■ **REQUIRED ACTION**:
For the material that follows, list every line containing the word "number".

■ **THE RECORDS**:
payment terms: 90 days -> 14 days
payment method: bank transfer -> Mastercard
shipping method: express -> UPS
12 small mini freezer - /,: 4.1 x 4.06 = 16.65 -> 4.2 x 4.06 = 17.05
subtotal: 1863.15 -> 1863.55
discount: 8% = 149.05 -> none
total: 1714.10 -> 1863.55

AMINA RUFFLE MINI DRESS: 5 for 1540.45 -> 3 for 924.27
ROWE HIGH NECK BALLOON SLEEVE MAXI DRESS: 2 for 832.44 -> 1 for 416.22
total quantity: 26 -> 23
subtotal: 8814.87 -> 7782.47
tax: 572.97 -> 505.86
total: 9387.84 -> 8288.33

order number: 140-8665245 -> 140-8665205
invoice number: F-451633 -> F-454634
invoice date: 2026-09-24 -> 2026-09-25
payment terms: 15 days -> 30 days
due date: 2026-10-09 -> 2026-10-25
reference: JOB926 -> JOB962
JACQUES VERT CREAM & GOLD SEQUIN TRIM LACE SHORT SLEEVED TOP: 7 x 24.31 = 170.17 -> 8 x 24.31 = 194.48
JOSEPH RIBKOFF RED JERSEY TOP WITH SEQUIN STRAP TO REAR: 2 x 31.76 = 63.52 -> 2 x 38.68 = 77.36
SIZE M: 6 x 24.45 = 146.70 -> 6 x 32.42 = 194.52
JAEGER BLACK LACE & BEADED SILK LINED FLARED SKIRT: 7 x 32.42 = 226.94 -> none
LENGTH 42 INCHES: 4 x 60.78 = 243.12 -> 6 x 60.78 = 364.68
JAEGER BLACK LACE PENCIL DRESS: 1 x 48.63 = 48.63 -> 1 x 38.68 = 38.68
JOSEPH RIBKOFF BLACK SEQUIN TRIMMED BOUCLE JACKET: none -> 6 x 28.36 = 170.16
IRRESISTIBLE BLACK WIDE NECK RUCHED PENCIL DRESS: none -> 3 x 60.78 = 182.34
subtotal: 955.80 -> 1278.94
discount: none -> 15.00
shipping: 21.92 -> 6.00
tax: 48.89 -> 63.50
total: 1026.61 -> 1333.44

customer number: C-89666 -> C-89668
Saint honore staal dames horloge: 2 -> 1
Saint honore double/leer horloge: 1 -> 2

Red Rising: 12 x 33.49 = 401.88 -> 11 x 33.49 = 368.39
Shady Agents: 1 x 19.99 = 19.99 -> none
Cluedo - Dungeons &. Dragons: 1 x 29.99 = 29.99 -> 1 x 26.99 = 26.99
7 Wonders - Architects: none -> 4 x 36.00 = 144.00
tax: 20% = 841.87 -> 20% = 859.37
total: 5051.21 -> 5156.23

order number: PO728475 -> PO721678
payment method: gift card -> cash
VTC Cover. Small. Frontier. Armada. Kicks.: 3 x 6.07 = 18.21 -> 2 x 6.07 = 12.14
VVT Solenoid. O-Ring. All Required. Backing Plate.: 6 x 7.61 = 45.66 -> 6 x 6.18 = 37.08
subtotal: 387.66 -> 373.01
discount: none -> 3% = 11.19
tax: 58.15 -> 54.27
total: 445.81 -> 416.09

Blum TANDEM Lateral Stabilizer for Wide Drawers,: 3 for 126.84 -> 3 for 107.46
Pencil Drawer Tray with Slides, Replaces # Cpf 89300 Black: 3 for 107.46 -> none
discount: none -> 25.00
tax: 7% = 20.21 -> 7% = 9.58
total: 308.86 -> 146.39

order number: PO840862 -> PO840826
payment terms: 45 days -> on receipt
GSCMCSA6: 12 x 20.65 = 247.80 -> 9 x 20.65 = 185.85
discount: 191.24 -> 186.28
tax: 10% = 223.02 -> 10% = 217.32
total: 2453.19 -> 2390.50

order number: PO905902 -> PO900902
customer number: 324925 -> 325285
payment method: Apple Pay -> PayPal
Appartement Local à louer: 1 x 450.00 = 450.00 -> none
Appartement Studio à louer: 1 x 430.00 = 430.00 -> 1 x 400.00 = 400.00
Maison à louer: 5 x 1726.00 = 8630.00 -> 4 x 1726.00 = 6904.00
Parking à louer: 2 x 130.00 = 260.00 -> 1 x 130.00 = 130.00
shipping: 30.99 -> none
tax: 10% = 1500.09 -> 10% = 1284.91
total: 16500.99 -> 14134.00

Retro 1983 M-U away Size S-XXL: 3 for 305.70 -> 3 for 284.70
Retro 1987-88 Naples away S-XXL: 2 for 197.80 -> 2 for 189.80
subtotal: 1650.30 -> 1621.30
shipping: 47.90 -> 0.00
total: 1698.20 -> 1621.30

■ **ANSWER BELOW**:
order number: 140-8665245 -> 140-8665205
invoice number: F-451633 -> F-454634
customer number: C-89666 -> C-89668
order number: PO728475 -> PO721678
order number: PO840862 -> PO840826
order number: PO905902 -> PO900902
customer number: 324925 -> 325285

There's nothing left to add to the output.